Apple Silicon Docker amd64/x86 emulation via Rosetta is fast(er)

Apple Silicon Docker amd64/x86 emulation via Rosetta is fast(er)
Photo by Ian Taylor / Unsplash

Summary: Phoronix 7zip compression test benchmarks around 2-4 times faster when running via Rosetta rather than QEMU.

Recently, Docker released a beta feature for Docker Desktop that allows for x86/AMD64 images to be run via Rosetta rather than emulated on QEMU. QEMU gets the job done, but the performance overhead of emulating an AMD64 container on ARM64 is costly. From personal experience, I've seen cross-architecture Docker builds take around 5-10 times longer when built for different architectures. This problem is much more apparent on Apple Silicon Macs, which use ARM64 rather than the more common x86/AMD64. Apple's solution is Rosetta, which is a dynamic binary translator that translates Intel/x86 instructions to Apple Silicon/ARM64 instructions on-the-fly with a small performance hit. This performance loss I've heard sits around 80% the speed of Apple Silicon-native instructions.

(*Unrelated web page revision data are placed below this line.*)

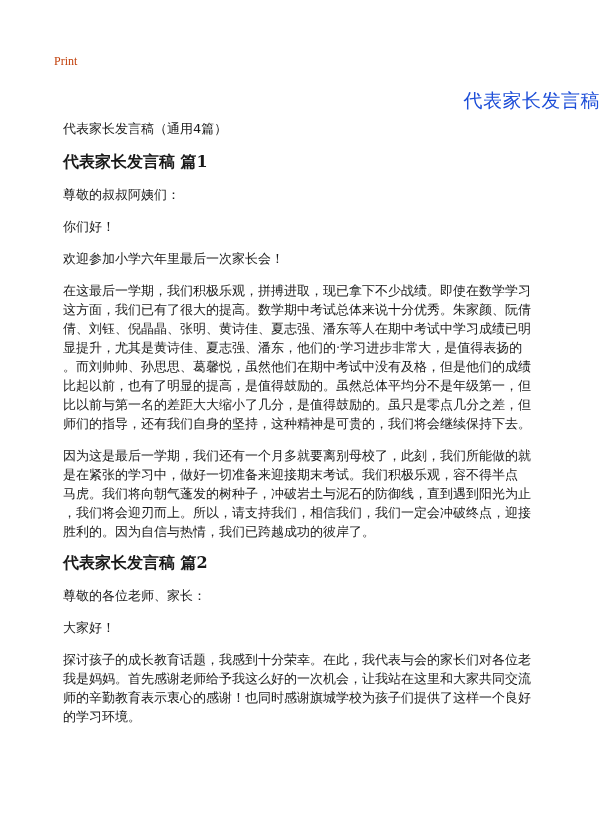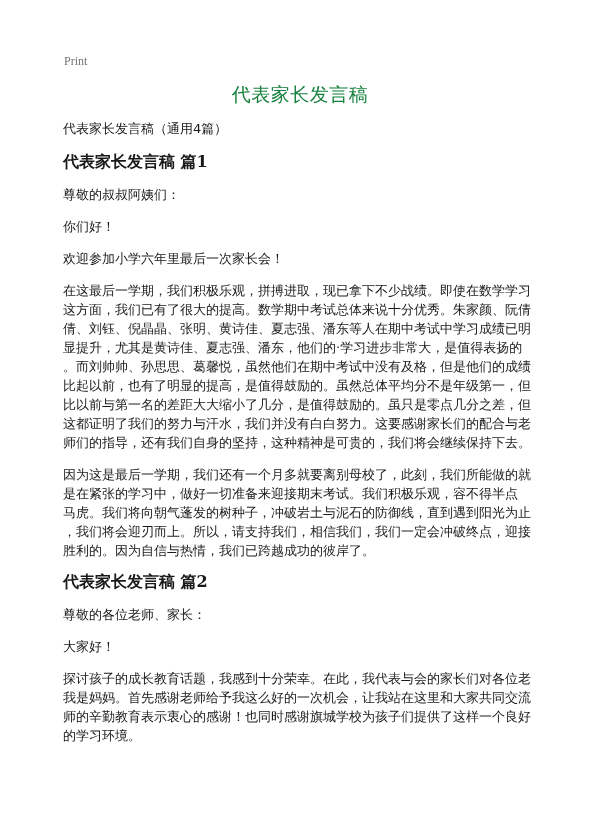--- a/index.html
+++ b/index.html
@@ -1,22 +1,22 @@
 <!DOCTYPE html>
 <html><head>
   <meta charset="utf-8">
   <style>
     html, body { margin: 0; padding: 0; background: #ffffff; }
     body { width: 600px; height: 828px; overflow: hidden; position: relative;
            font-family: "DejaVu Sans", sans-serif; color: #1a1a1a; }
     .page { position: absolute; left: 0; top: 0; width: 600px; height: 828px; }
-    .print-link { position: absolute; left: 64px; top: 54px; font-family: "Liberation Serif", serif;
-                  font-size: 12px; color: #737373; text-decoration: none; cursor: pointer; }
-    .doc-title { position: absolute; left: 0; width: 600px; top: 82px; text-align: center;
-                 font-size: 19px; font-weight: normal; margin: 0; color: #15803d; letter-spacing: 0.5px; }
+    .print-link { position: absolute; left: 54px; top: 54px; font-family: "Liberation Serif", serif;
+                  font-size: 12px; color: #c2410c; text-decoration: none; cursor: pointer; }
+    .doc-title { position: absolute; left: 0; width: 600px; top: 88px; text-align: right;
+                 font-size: 19px; font-weight: normal; margin: 0; color: #1d4ed8; letter-spacing: 0.5px; }
     .content { position: absolute; left: 55px; top: 120px; width: 520px; margin-left: 8px; }
     .subtitle { font-size: 13px; margin: 0 0 15px 0; line-height: 18px; }
     .section-heading { font-size: 16px; font-weight: bold; margin: 0 0 14px 0; line-height: 18px;
                        font-family: "DejaVu Serif", serif; }
     .p { font-size: 13px; margin: 0 0 13px 0; line-height: 19px; white-space: nowrap; }
     .p .line { display: block; }
   </style>
 </head>
 <body>
 
@@ -38,21 +38,20 @@
       <span class="line">欢迎参加小学六年里最后一次家长会！</span>
     </p>
     <p class="p">
       <span class="line">在这最后一学期，我们积极乐观，拼搏进取，现已拿下不少战绩。即使在数学学习</span>
       <span class="line">这方面，我们已有了很大的提高。数学期中考试总体来说十分优秀。朱家颜、阮倩</span>
       <span class="line">倩、刘钰、倪晶晶、张明、黄诗佳、夏志强、潘东等人在期中考试中学习成绩已明</span>
       <span class="line">显提升，尤其是黄诗佳、夏志强、潘东，他们的·学习进步非常大，是值得表扬的</span>
       <span class="line">。而刘帅帅、孙思思、葛馨悦，虽然他们在期中考试中没有及格，但是他们的成绩</span>
       <span class="line">比起以前，也有了明显的提高，是值得鼓励的。虽然总体平均分不是年级第一，但</span>
       <span class="line">比以前与第一名的差距大大缩小了几分，是值得鼓励的。虽只是零点几分之差，但</span>
-      <span class="line">这都证明了我们的努力与汗水，我们并没有白白努力。这要感谢家长们的配合与老</span>
       <span class="line">师们的指导，还有我们自身的坚持，这种精神是可贵的，我们将会继续保持下去。</span>
     </p>
     <p class="p">
       <span class="line">因为这是最后一学期，我们还有一个月多就要离别母校了，此刻，我们所能做的就</span>
       <span class="line">是在紧张的学习中，做好一切准备来迎接期末考试。我们积极乐观，容不得半点</span>
       <span class="line">马虎。我们将向朝气蓬发的树种子，冲破岩土与泥石的防御线，直到遇到阳光为止</span>
       <span class="line">，我们将会迎刃而上。所以，请支持我们，相信我们，我们一定会冲破终点，迎接</span>
       <span class="line">胜利的。因为自信与热情，我们已跨越成功的彼岸了。</span>
     </p>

After learning about the new option, I decided that I would test performance differences between QEMU and Rosetta emulation in Docker. This was done via Phoronix Test Suite, a suite of test tools, tests, and test suites meant to profile computer performance. I made a simple Dockerfile and script to run Phoronix, which you can checkout here. I chose to run the Prime Sieve test since it ran relatively quickly and is CPU-based. Between the two tests, I switched Docker's beta emulation setting from QEMU (default) to Rosetta.

The QEMU container performed worse than the Rosetta container. The output is in the form of time to execute the test (seconds). The Docker virtualization engine was limited to all 8 cores, 4 GB memory, and 1 GB swap. The test when ran natively was not limited and also ran across all 8 cores. Summary results for the tests are below:

Apple Silicon ran the test in around 26 seconds on average. Rosetta took on average 32 seconds. QEMU took around 254 seconds.

Here is a plot showing how the two emulation methods compare to native execution in terms of the native run time.

Prime sieve runtime compared to running the test natively. Rosetta ran roughly 20% slower than native, and QEMU ran around 85% slower than native.

And here are the actual averages and distributions of the tests:

  • Apple M1: avg 26.476, stdev 0.642
  • Rosetta 2: avg 32.276, stdev 0.152
  • QEMU: avg 253.651, stdev 0.364

Run the rests for yourself:

GitHub - patthomasrick/Docker-Phoronix: Run Phoronix in Docker
Run Phoronix in Docker. Contribute to patthomasrick/Docker-Phoronix development by creating an account on GitHub.

Below are additional tests comparing 7zip compression and decompression speeds between Rosetta and QEMU (no native baseline).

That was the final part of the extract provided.